Las propuestas para su concesión se elevan por conducto reglamentario y son informadas por los sucesivos escalones de mando hasta llegar en última instancia al Director General de la Guardia Civil, que formula la correspondiente propuesta al Ministro del Interior, que previa conformidad del Ministro de Defensa otorga estas distinciones.

Desde IGC denuncian que, en apariencia, no existen hechos meritorios relevantes que justifiquen de forma objetiva tal galardón, mientras que existen miles de guardias civiles que han puesto sus vidas en grave peligro a lo largo de este último año para garantizar la seguridad ciudadana y que no han sido reconocidos de forma alguna.

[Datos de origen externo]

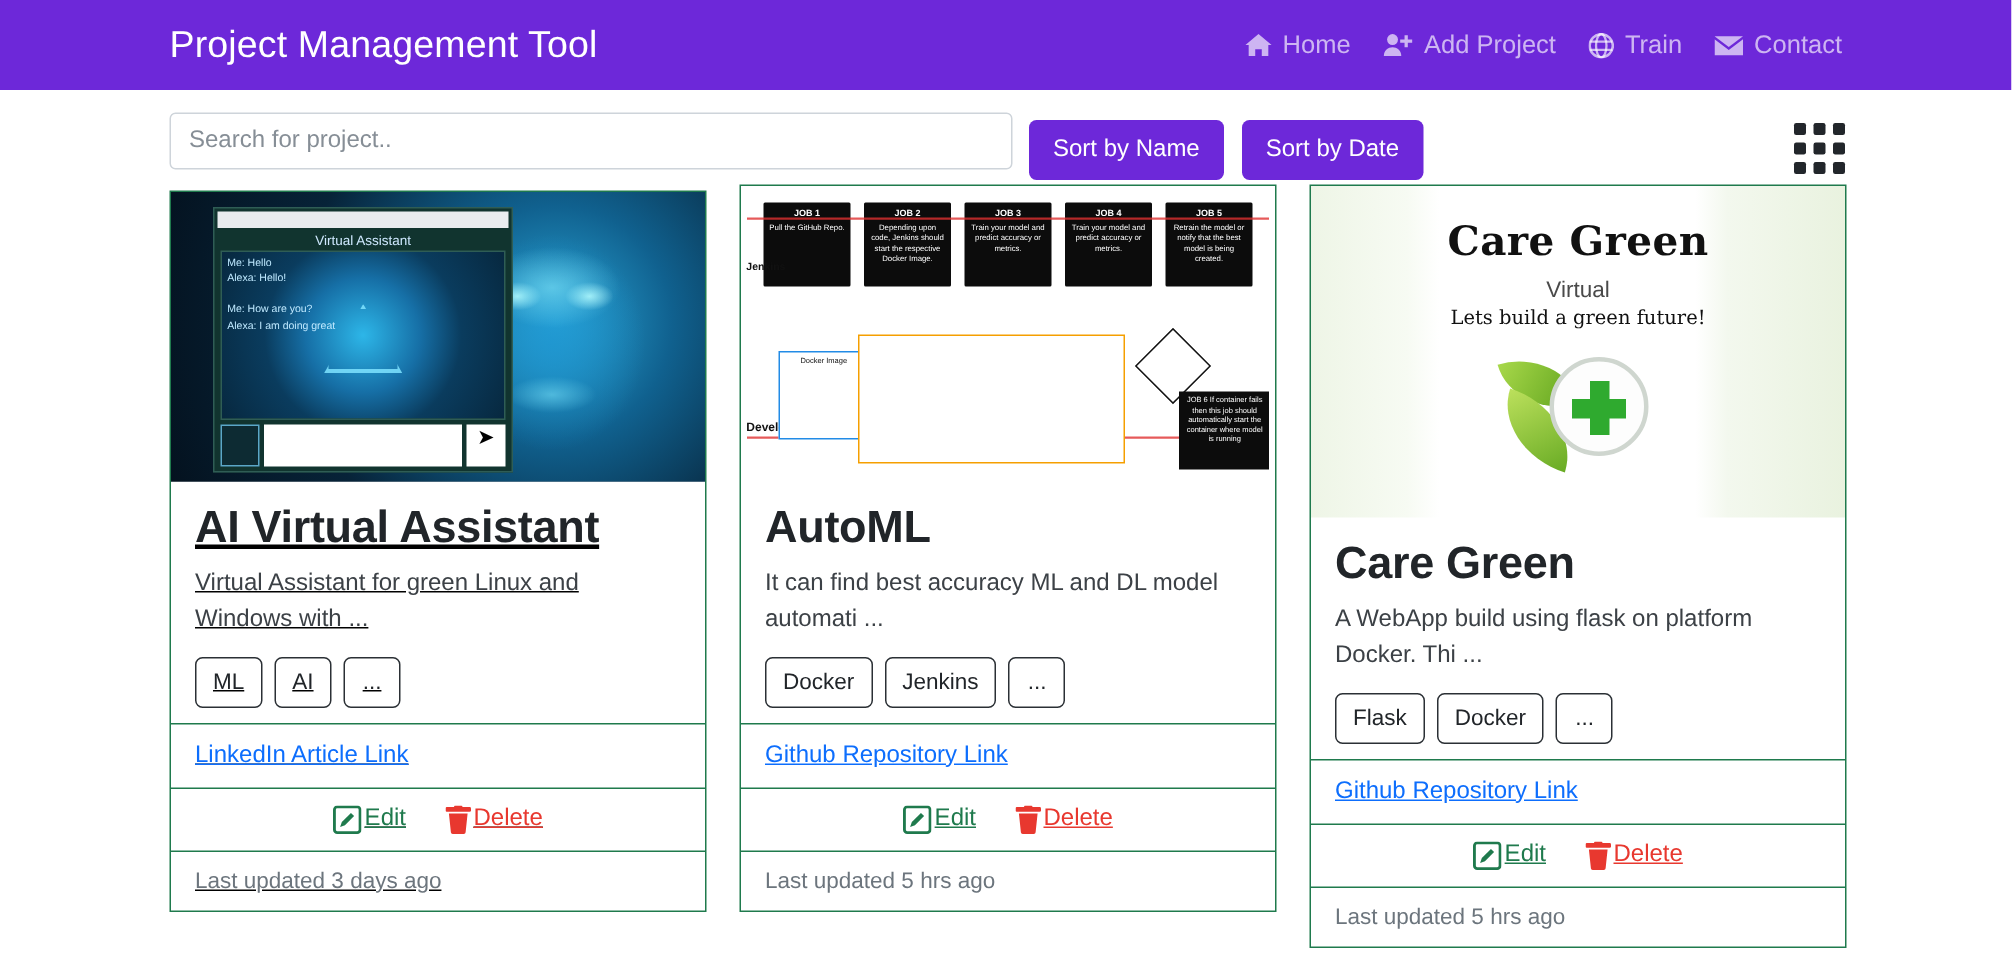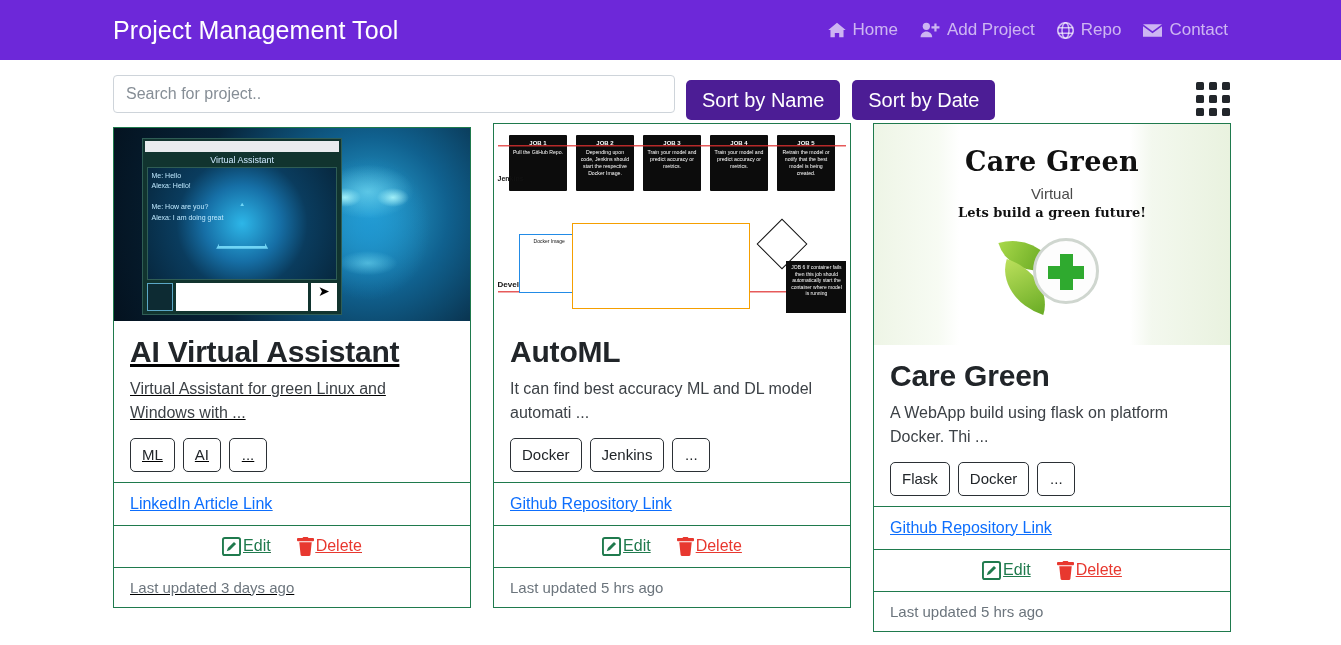"Repo" span { text: Repo -> Train }
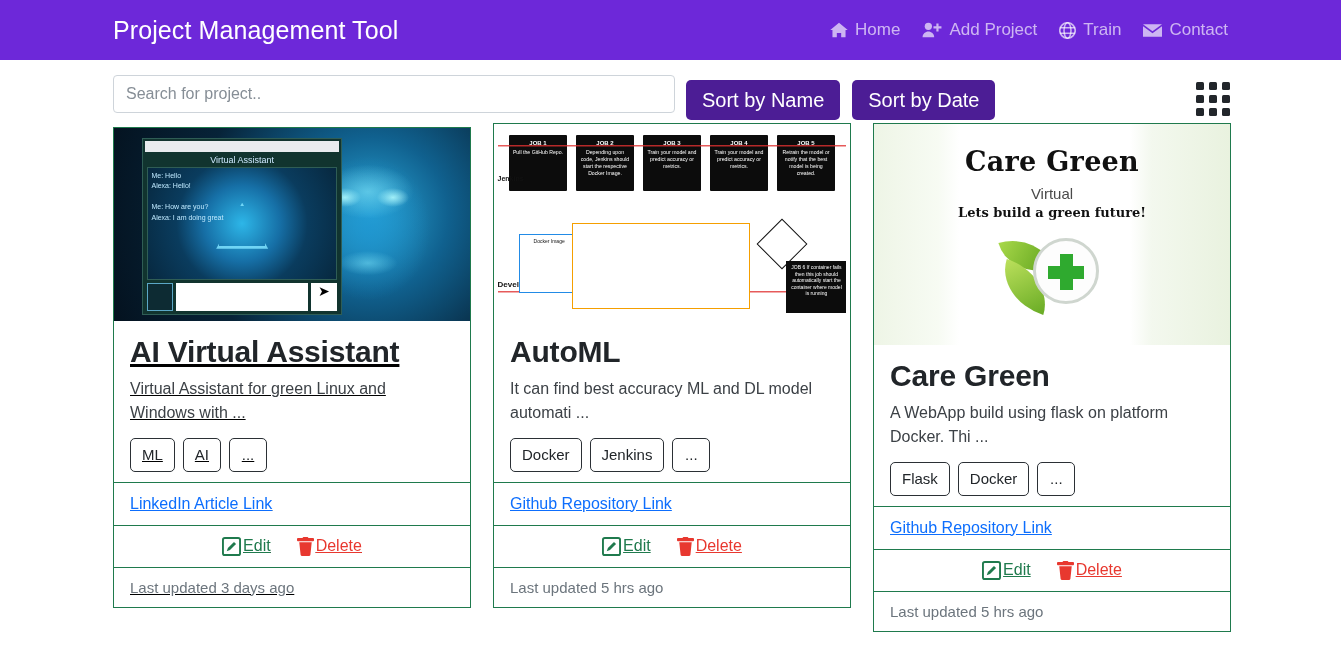"Sort by Name" .btn-sort { background: #4c1d95 -> #6d28d9; font-size: 20px -> 16px }
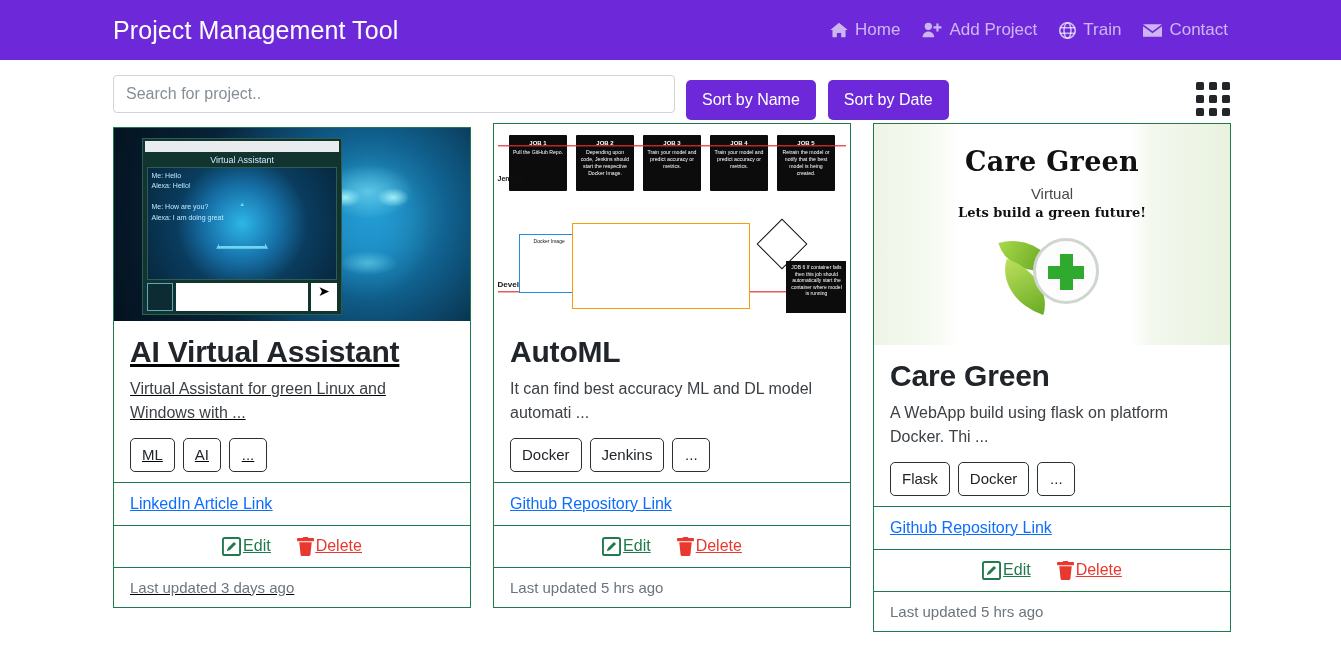"Lets build a green future!" .care-sub { font-weight: 700 -> 400 }
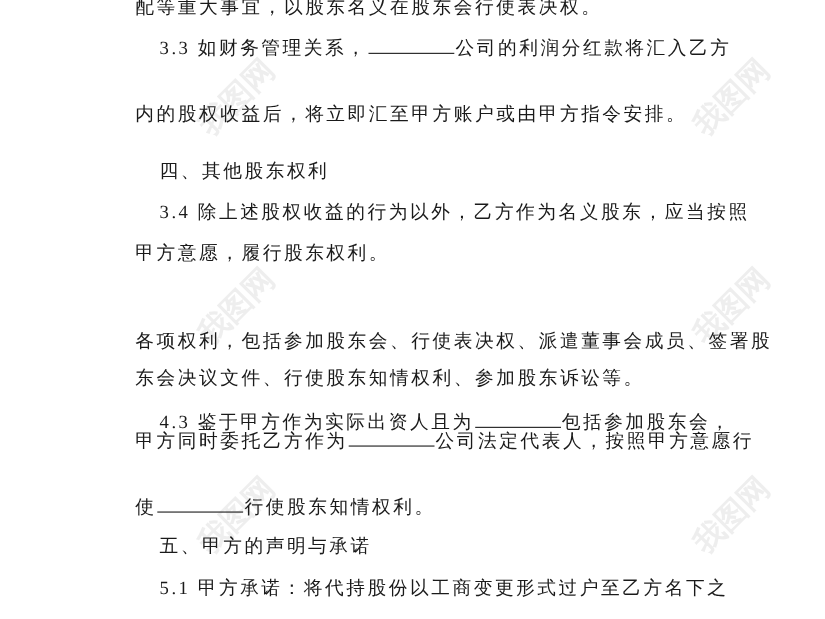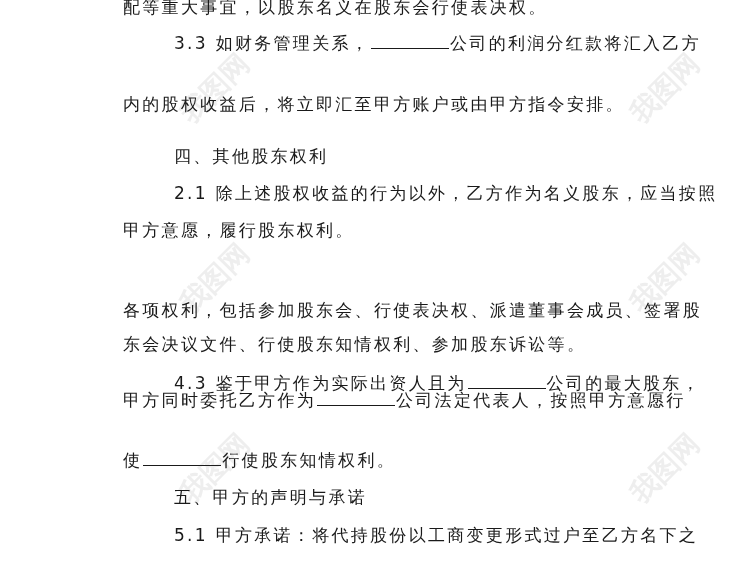"3.3 如财务管理关系， 公司的利润分红款将汇入乙方" .line.indent { font-family: none -> Liberation Serif, serif; left: 174px -> 145px }
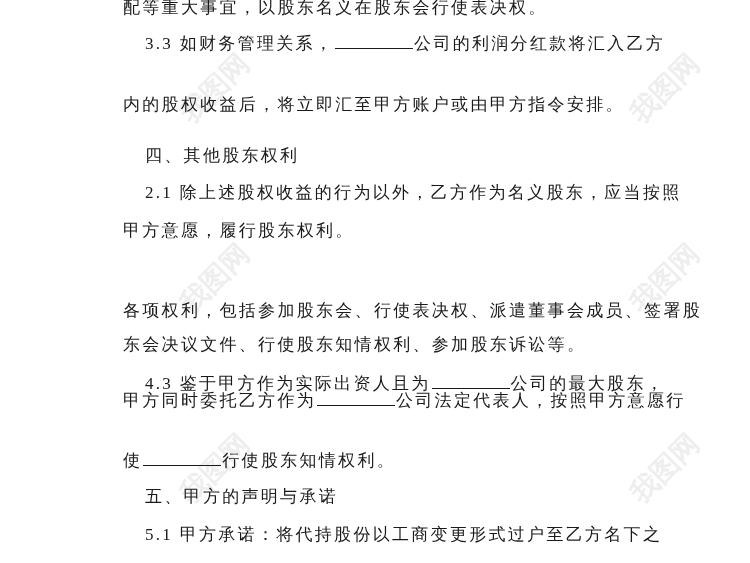"2.1 除上述股权收益的行为以外，乙方作为名义股东，应当按照" span { text: 2.1 -> 3.4 }
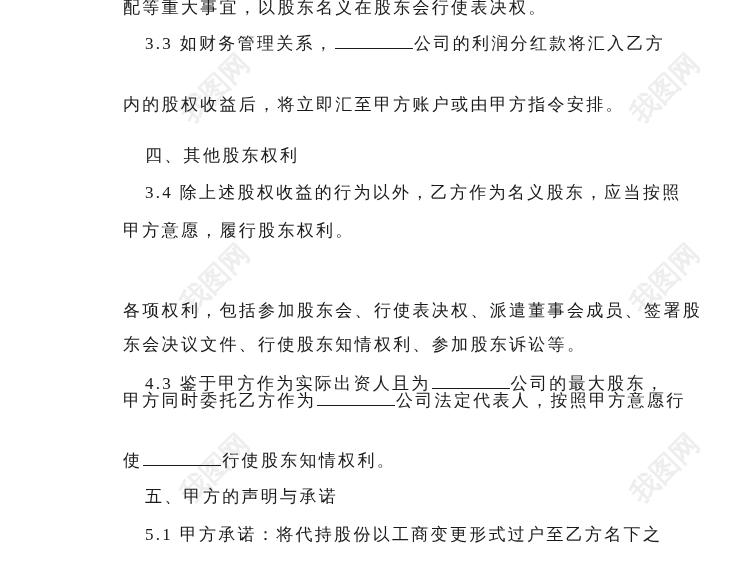"公司的最大股东，" span { text: 公司的最大股东 -> 包括参加股东会 }
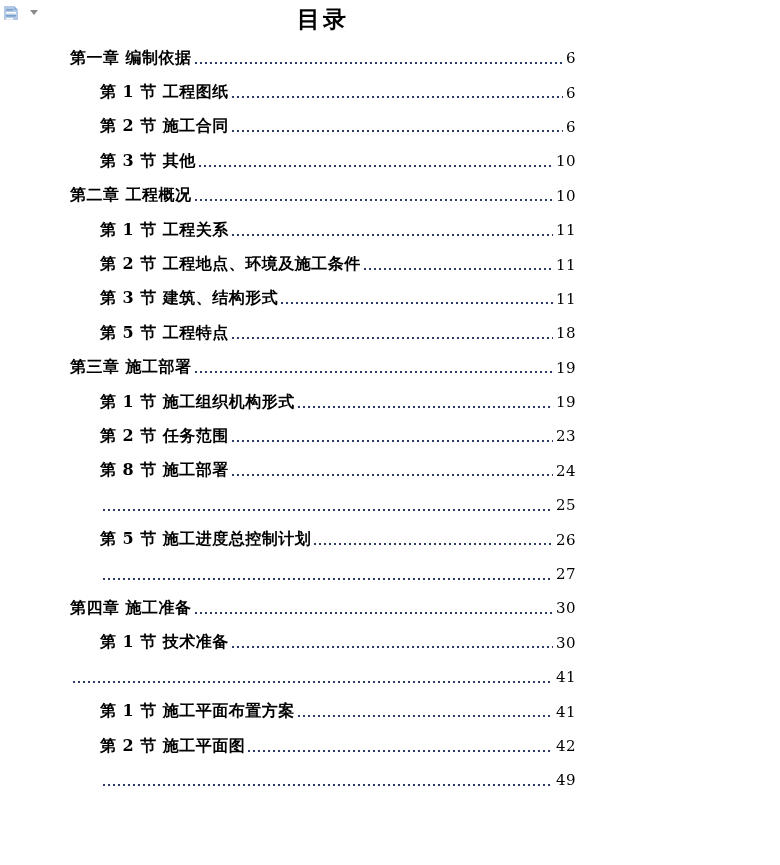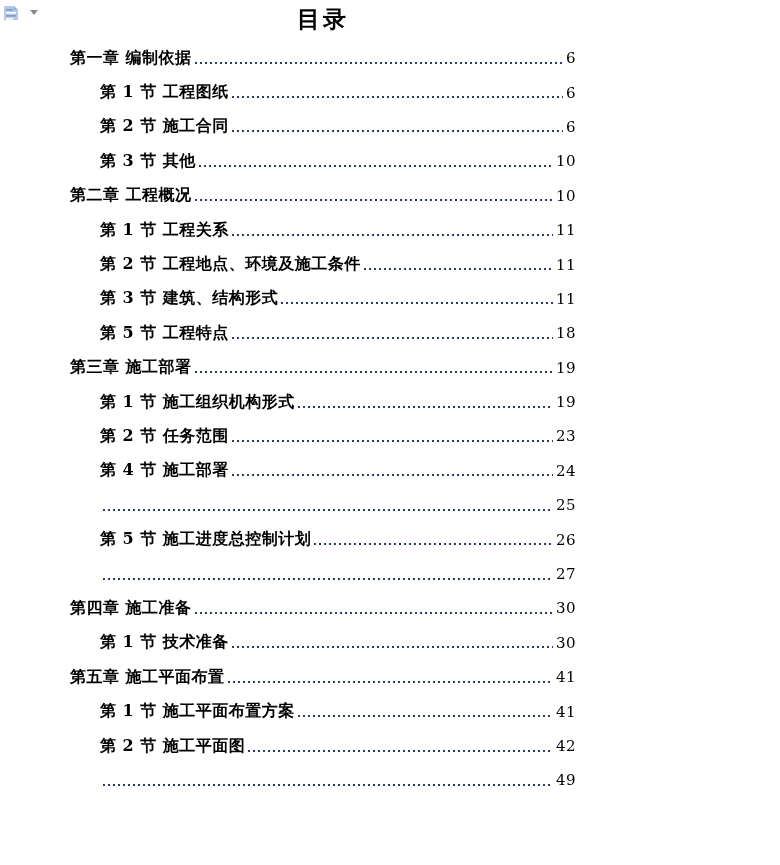"第 4 节 施工部署" span.lbl { text: 4 -> 8 }
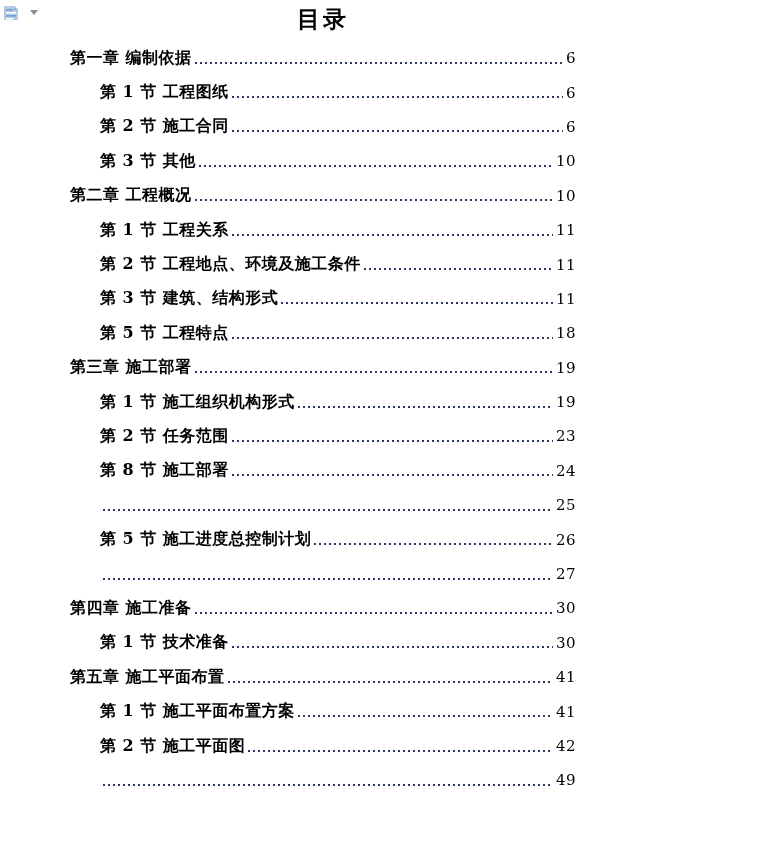"第五章 施工平面布置" span.lbl { html: <span>第五章 施工平面布置</span> -> none }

Esta condecoración no hace más que aumentar el sentimiento de abandono de miles de guardias civiles que ven como su trabajo diario no es reconocido por parte de las Autoridades competentes, y supone un nuevo golpe, esta vez emocional, para todo el colectivo

Al creciente número de agresiones a los agentes así como a la falta de recursos humanos y materiales que dificultan el desempeño de los cometidos policiales, se suma ahora un nuevo acto de burla hacia el colectivo benemérito, que ve como desde el vértice de la pirámide de mando se anteponen otro tipo de intereses antes que el reconocimiento de sus propios agentes.